Sungai Kapuas Terancam! Kapolda Diminta Turun Tangan Hentikan PETI di Sanggau, Oknum Aparat Turut Terlibat?

"Pengakuan ini mengindikasikan adanya praktik pungutan liar dan keterlibatan oknum dalam praktik PETI ini,"

Bella
Selasa, 20 Februari 2024 | 18:16 WIB
Sungai Kapuas Terancam!

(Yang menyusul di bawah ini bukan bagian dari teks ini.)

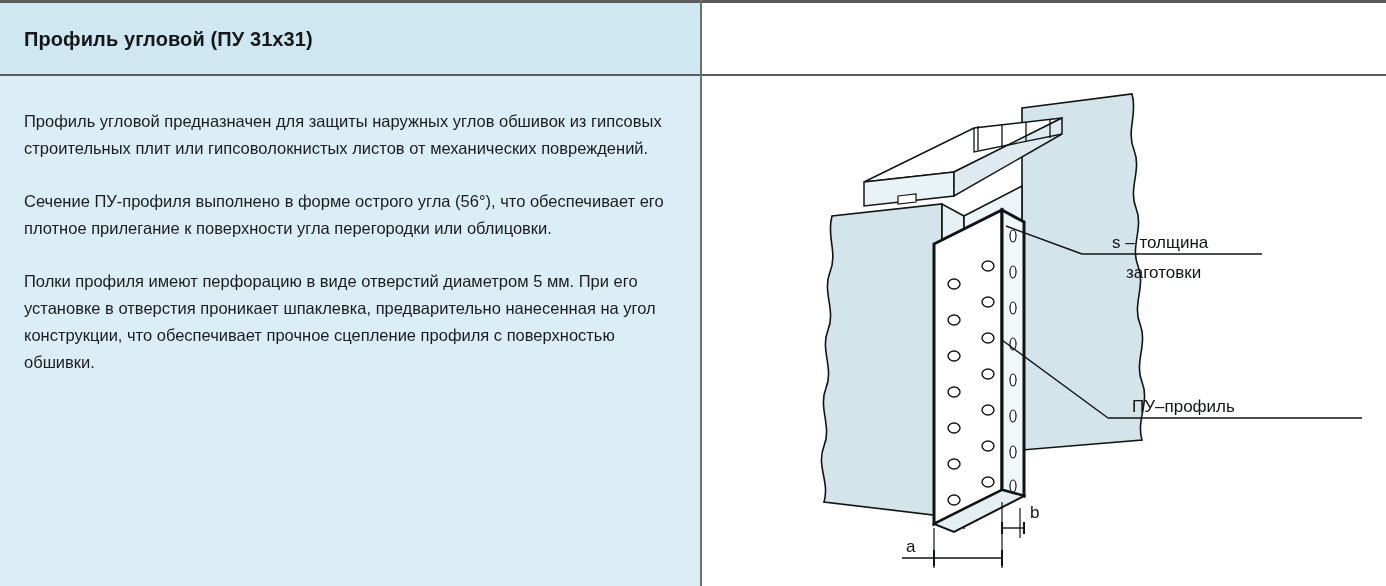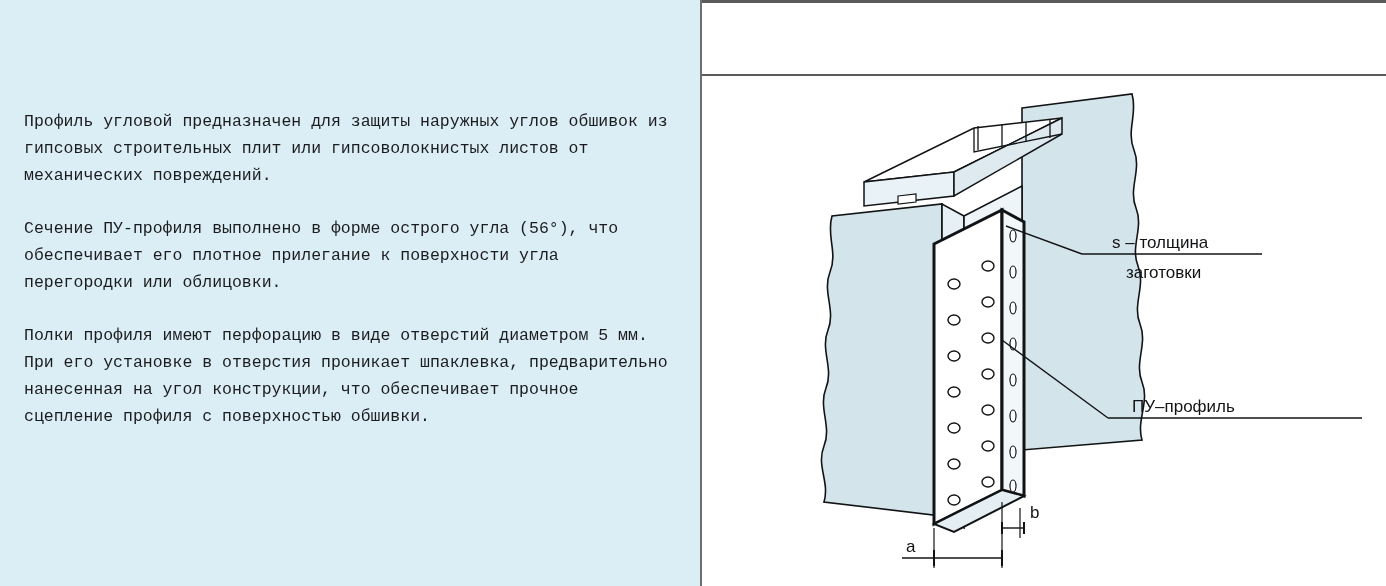"Профиль угловой (ПУ 31x31)" div.panel-header { html: none -> <div> <div></div> <div></div> <div>Профиль угловой (ПУ 31x31)</div> </div> }
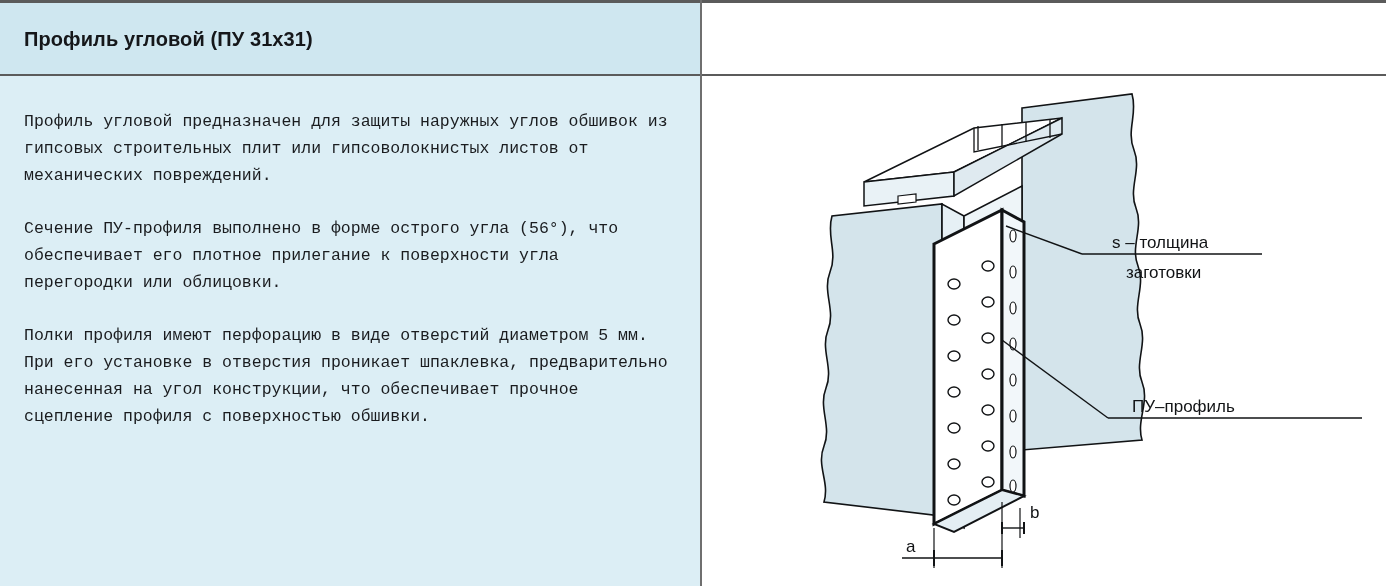"Профиль угловой предназначен для защиты" .panel-body p { font-family: Liberation Mono, monospace -> none }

Kapolda Diminta Turun Tangan Hentikan PETI di Sanggau, Oknum Aparat Turut Terlibat?
Aktivitas PETI di Sungai Kapuas, Sanggau. (Walhi)

SuaraKalbar.id - Wahana Lingkungan Hidup (Walhi) Kalimantan Barat mendesak Kepala Kepolisian Republik Indonesia (Kapolri) untuk turun tangan menghentikan maraknya penambangan emas tanpa izin di sepanjang Sungai Kapuas, Kabupaten Sanggau.

Direktur Eksekutif WALHI Kalimantan Barat, Hendrikus Adam, menyampaikan keprihatinan atas aktivitas Pertambangan Tanpa Izin (PETI) yang merugikan lingkungan dan meresahkan warga.

Adam mengungkapkan bahwa PETI terjadi di beberapa daerah seperti Desa Inggis, Desa Nanga Biang, Sungai Bemban Desa Lape, hingga Mapai Desa Semerangkai. Ia menyoroti dugaan keterlibatan oknum aparat terkait dengan praktik PETI, termasuk distribusi uang kepada warga untuk memuluskan kegiatan pertambangan ilegal.

"Dugaan keterlibatan oknum aparat terkait dengan praktik PETI yang marak terjadi menambah kompleksitas masalah. Misalnya, ada dugaan distribusi uang kepada warga untuk memuluskan praktik pertambangan ilegal di Sungai Kapuas," ujar Adam.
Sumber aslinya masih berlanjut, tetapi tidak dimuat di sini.